La fouine représente l’une des plus grandes menaces pour cet oiseau peu farouche. De même que les filets placés sur les vignes pour empêcher les étourneaux de manger le raisin leur sont fatals. «Chaque année, des centaines d’oiseaux sont piégés par ces filets. La plupart ne survivent pas, regrette Ludovic Longchamp. Il est donc préférable d’utiliser des filets latéraux».

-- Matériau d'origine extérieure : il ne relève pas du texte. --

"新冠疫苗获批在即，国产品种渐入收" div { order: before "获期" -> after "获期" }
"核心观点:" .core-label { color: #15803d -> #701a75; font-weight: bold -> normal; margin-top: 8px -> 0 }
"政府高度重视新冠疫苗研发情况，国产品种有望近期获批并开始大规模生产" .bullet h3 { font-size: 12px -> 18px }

Cet oiseau apprécie particulièrement la chaleur. Sa réinsertion dans la région est en partie due au réchauffement climatique. A cause du mauvais temps de cet été, Pierre- Alain Ravussin remarque que «la huppe fasciée a eu beaucoup de difficultés à trouver de la nourriture. On espère que ce mois d’août sera plus paisible pour elle». Enfin, la huppe fasciée apprécie la tranquillité des vignobles et n’aime pas être dérangée.

 

«Un phénomène exceptionnel»

La huppe fasciée migre jusqu’à l’Afrique tropicale pour passer l’hiver. Malgré le fait qu’on ne dispose pas de comptage exact, on suppose que la huppe fasciée était une espèce volatile assez courante dans nos régions. Depuis les années huitante, cet oiseau avait totalement disparu. C’est en 2007 qu’on l’entend à nouveau dans le Nord vaudois. En 2011, la population suisse de huppe fasciée était estimée à 170 couples dont 110 dans le canton du Valais. En général, la huppe fasciée pond cinq à sept œufs d’avril à juin pour un temps d’incubation de 18 jours. Les poussins s’envolent pour la première fois à l’âge de 3 ou 4 semaines. Cette année, on compte six nidifications dans le Nord vaudois, dont quatre ont réussi. «C’est un phénomène exceptionnel dans la région», s’enthousiasme Ludovic Longchamp.